Джеффри кивнул в знак признательности, прежде чем ответить:
— Благодарю… Я счастлив посетить Лангедок, счастлив повидать эти места и здешних людей, а кроме того, мне доставляет наслаждение говорить на языке этой страны. По крайней мере, слышать эту речь, если уж не говорить.
— Как я посмотрю, вы овладели изысканной манерой речи, — сказал Гюйак.
— Если это так, то свои первые уроки я начал брать здесь десять лет назад.
Гюйак облокотился о подлокотники кресла и положил подбородок на сложенные руки, давая понять, что от комплиментов пора перейти к делу. Перо Фуа перестало парить в воздухе и опустилось на бумагу.
— Вы слышали последние новости?
— У вас более выгодная позиция для получения новостей, мой господин.

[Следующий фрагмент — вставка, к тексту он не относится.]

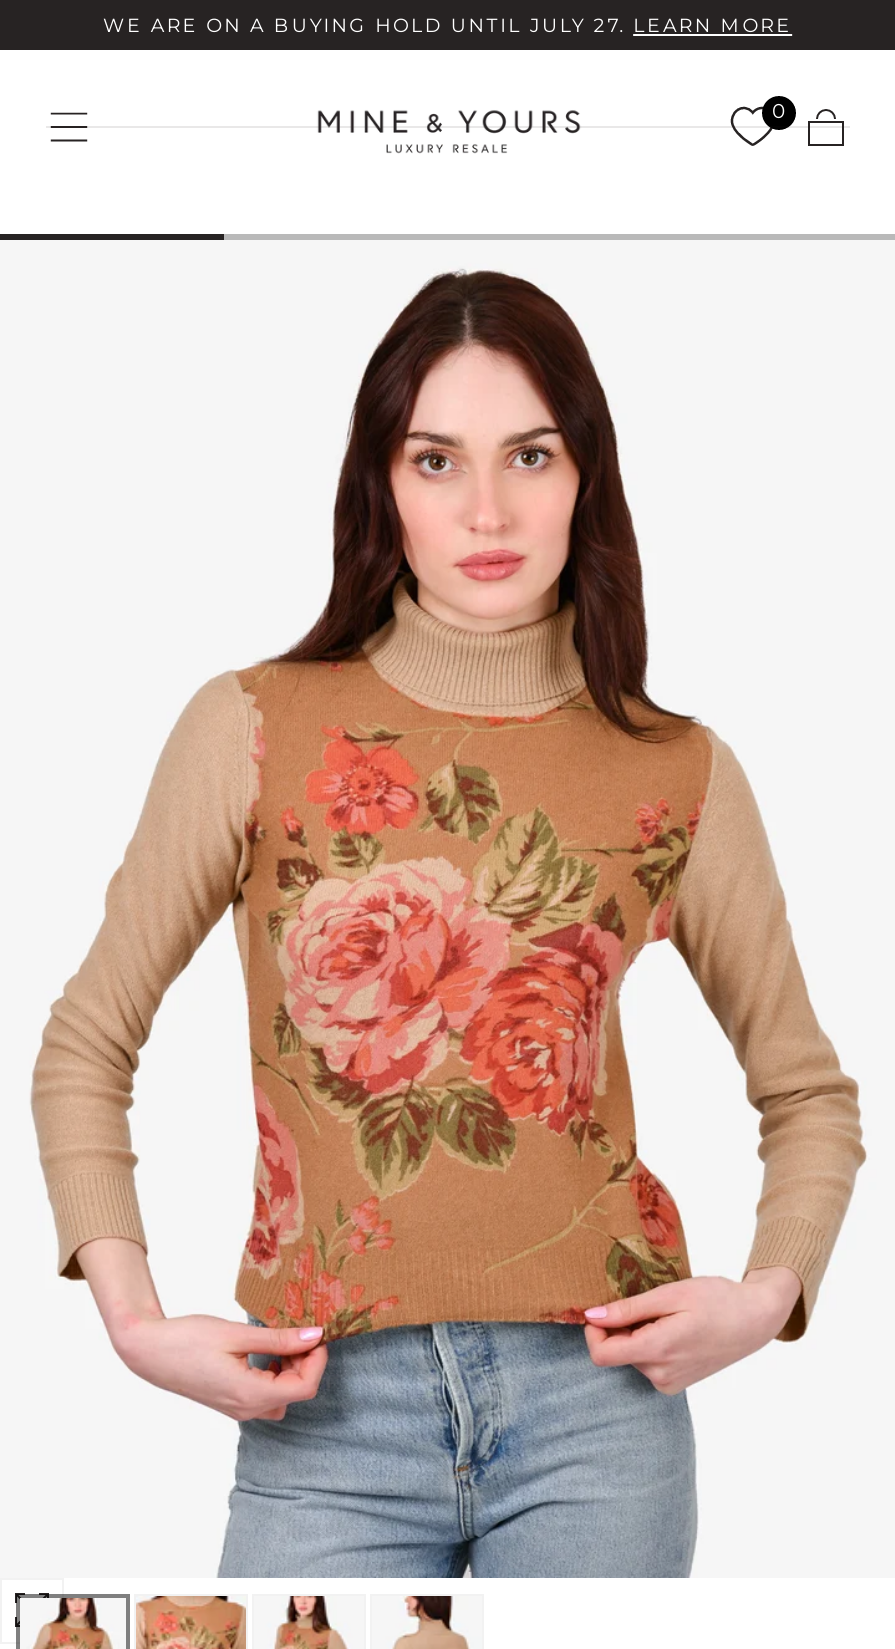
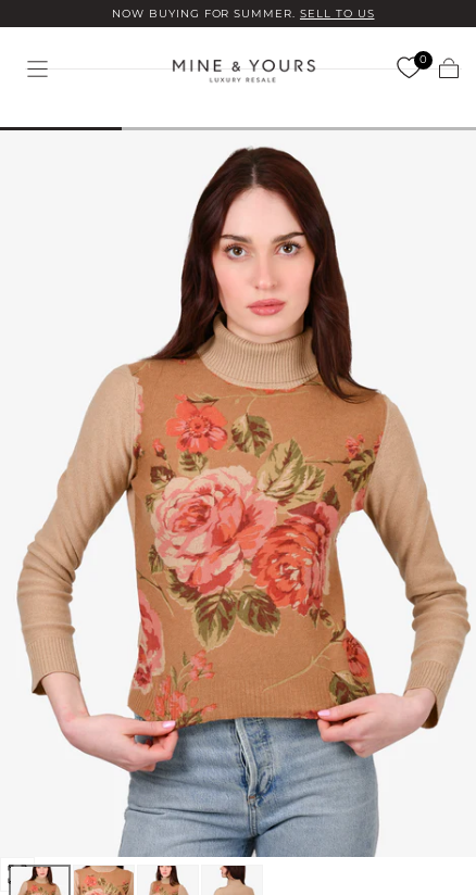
[103,13,792,35] WE ARE ON A BUYING HOLD UNTIL JULY 27. LEARN MORE -> [112,7,374,19] NOW BUYING FOR SUMMER. SELL TO US

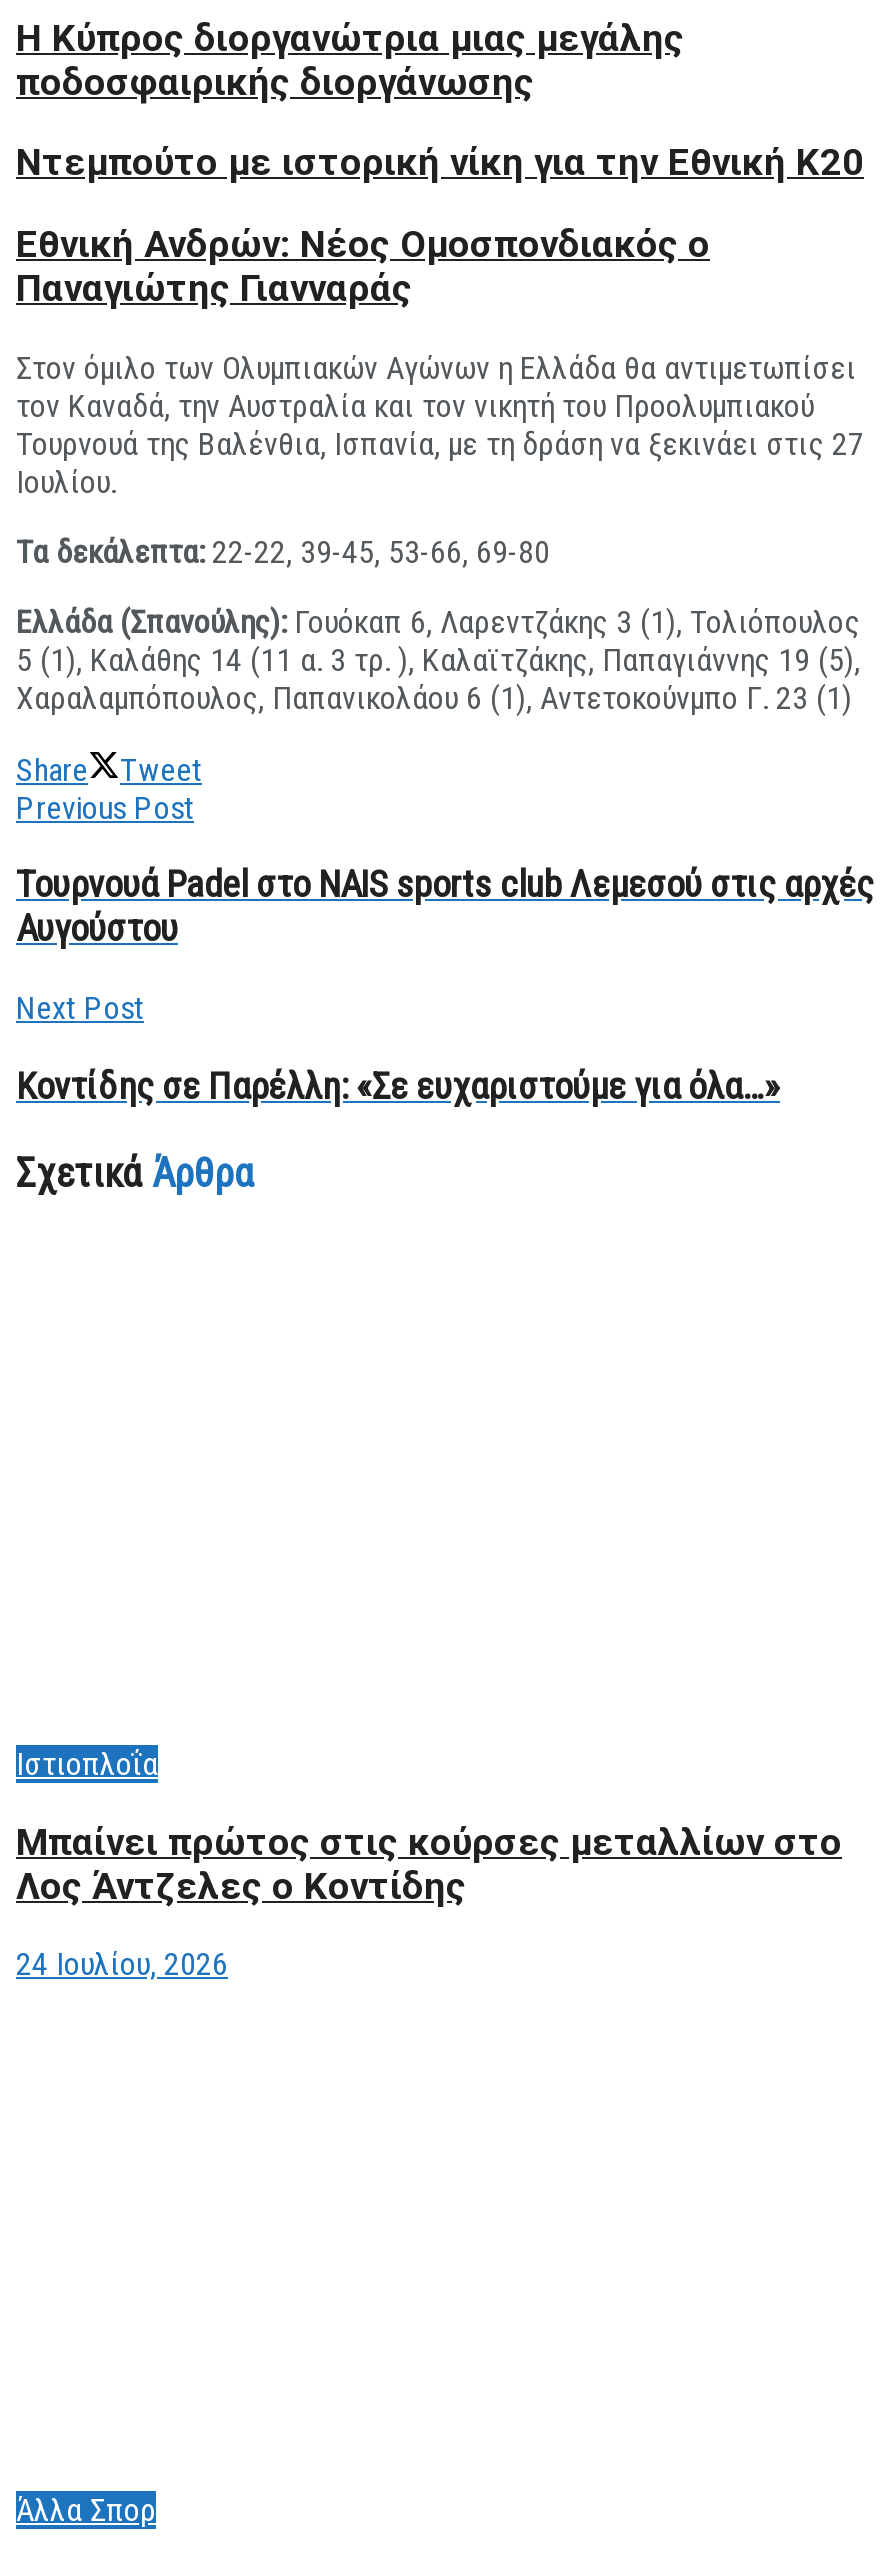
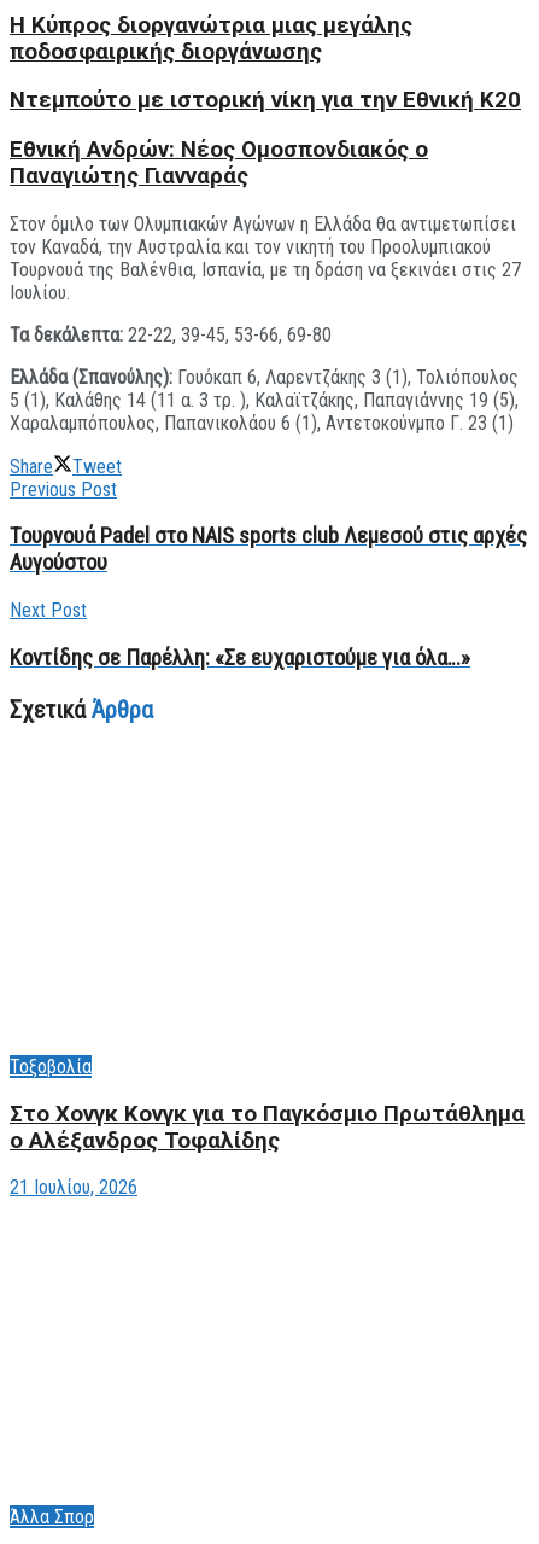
[16,1745,158,1783] Ιστιοπλοΐα -> [10,1055,92,1078] Τοξοβολία
[16,1820,842,1908] Μπαίνει πρώτος στις κούρσες μεταλλίων στο | Λος Άντζελες ο Κοντίδης -> [10,1100,525,1154] Στο Χονγκ Κονγκ για το Παγκόσμιο Πρωτάθλημα | ο Αλέξανδρος Τοφαλίδης
[16,1946,228,1984] 24 Ιουλίου, 2026 -> [10,1176,137,1199] 21 Ιουλίου, 2026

— В таком случае могу вам сообщить, что сегодня вечером в реке утонул человек, — сказал Анри. — Один из актеров, что прибыли с вами.
Чосер почувствовал, как на лбу выступил пот.
— Не может быть! Кто он? Случайно, не Льюис Лу?
Гюйак посмотрел на Фуа.
— Некий человек по имени Бертрам. Он пытался спасти собаку. Собака спасена, — коротко доложил сенешаль.
Смерть любого человека — печальное событие, тем не менее Джеффри странным образом ощутил облегчение. Не оттого, что собаку удалось спасти, а оттого, что Лу не пострадал. Неловкое молчание затягивалось.
— Течение все время меняется, — пояснил Анри.
Сначала Чосер решил, что граф продолжает разговор об утопленнике, но сообразил, что тот имел в виду вещи поважнее.
— В чью пользу?
— Вы должны иметь об этом представление, Джеффри.
— Я в самом деле не знаю.
— Как следовало ожидать, виконт де Рошешуар и владетели Шовиньи и Пона объявили о своей верности королю Карлу.
— А также граф Перигор, — уточнил Фуа.
— Но графу де Гюйаку не пристало подражать другим, — сказал Чосер. — Пусть другие ему подражают.
— Только глупец сопротивляется течению, — встрял в разговор Фуа.
Анри метнул на сенешаля раздраженный взгляд. Фуа откинулся назад, и его лицо оказалось в темноте.
— Вот вам и ответ, — сказал де Гюйак.
— Это ваше последнее слово?
— Безусловно, мы обсудим еще много вещей. Но я не хочу, чтобы вы, Джеффри, тешили себя пустыми надеждами.
— Я не из тех, кто питает пустые надежды.
— Неизменный реалист, стало быть, — сказал Гюйак, перейдя на более мягкий тон. — Вы, наверное, устали с дороги. Завтра я отправляюсь на охоту, но мы сможем побеседовать позже.
— На кабана, о котором говорили за ужином?
— Этот зверь убил уже троих человек. Сейчас не сезон охоты на кабанов, но мы не можем позволить ему свирепствовать и дальше. У меня предчувствие, что завтра он примет смерть.